Hidden layers: All the layers between the input and output layers are called the hidden layers. Like the output layer, these layers consist of neurons that perform computations by applying activation functions (like sigmoid, ReLU, etc.) to weighted sums of their inputs—the same computations you saw in the previous section. A neural network can have one or more hidden layers, and each layer can have the same or a different number of neurons. Hidden layers allow the network to learn complex patterns in the data by building representations where early layers detect simple features and deeper layers combine them into more abstract concepts.
Connections and weights: Each connection between neurons has an associated weight that determines how strongly one neuron influences another. During training, the network learns optimal values for these weights.
Bias: In addition to connection weights, each neuron in the hidden and output layers has an associated bias term. Note that input layer neurons do not have bias terms since they perform no computations.
Note
When a neural network contains a “deep” stack of hidden layers, it is called a Deep Neural Network. The field of Deep Learning refers to training neural networks that contain many hidden layers. But how many layers qualifies as “deep”? In the 1990s, a neural network with more than two hidden layers was considered deep. Nowadays, it is common to see neural networks with dozens or even hundreds of layers, so the definition of “deep” is quite fuzzy.
A lot of the time, the terms “Neural Networks” and “Deep Learning” are used interchangeably and sometimes simply mean a neural network, whether deep or not.
An important question: if both shallow wide networks and very deep networks are possible, how do we choose the right architecture?
Why not use a single hidden layer? The Universal Approximation Theorem in machine learning states that a neural network with a single hidden layer containing a sufficiently large number of neurons can approximate any continuous function to any desired degree of accuracy.
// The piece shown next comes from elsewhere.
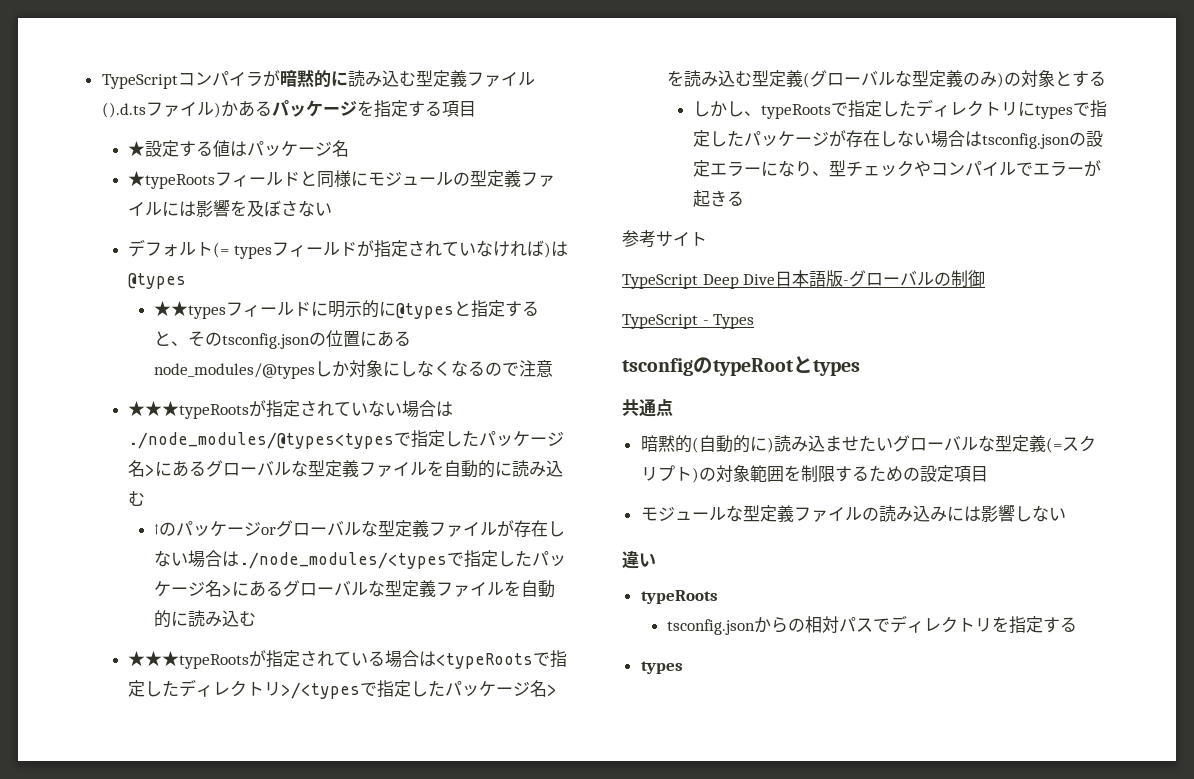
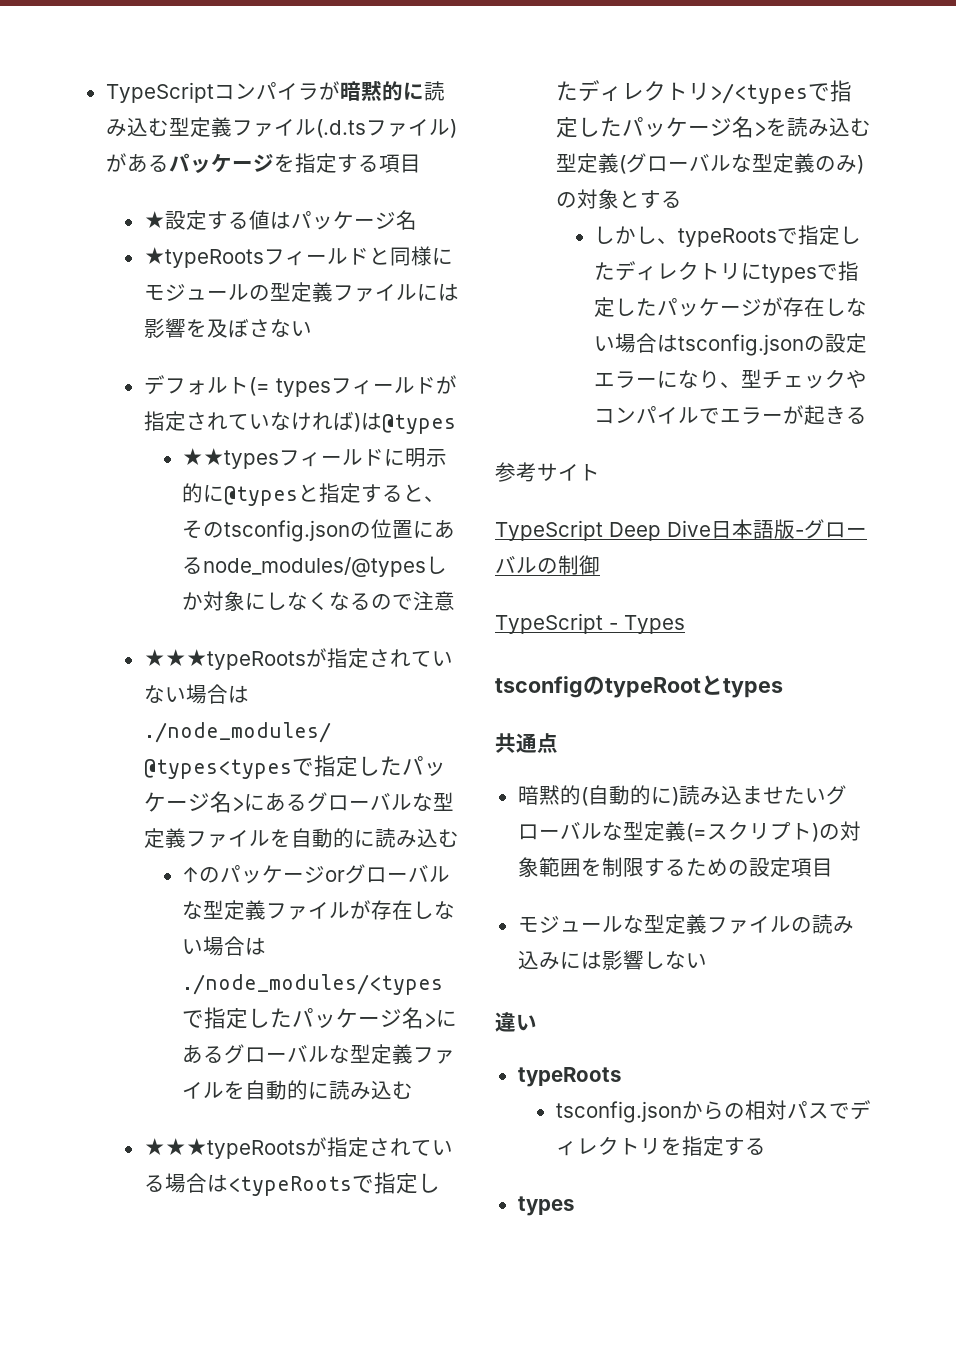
- TypeScriptコンパイラが暗黙的に読み込む型定義ファイル().d.tsファイル)かあるパッケージを指定する項目
+ TypeScriptコンパイラが暗黙的に読み込む型定義ファイル(.d.tsファイル)があるパッケージを指定する項目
However, while this theorem guarantees that an appropriate network exists, it doesn’t tell us how to find the right parameters or how large the network needs to be. In practice, deeper networks often learn better representations with fewer total parameters than shallow but very wide networks. In deeper networks, the early layers learn simple patterns and deeper layers combine these into increasingly abstract representations, making them effective for complex tasks like image recognition and natural language processing.
Why not use very deep networks for every problem? While deeper networks can capture more complex patterns, they require more computational resources, energy, and time to train. This creates a practical trade-off between model accuracy and computational constraints. We should choose architectures that achieve acceptable accuracy without excessive cost.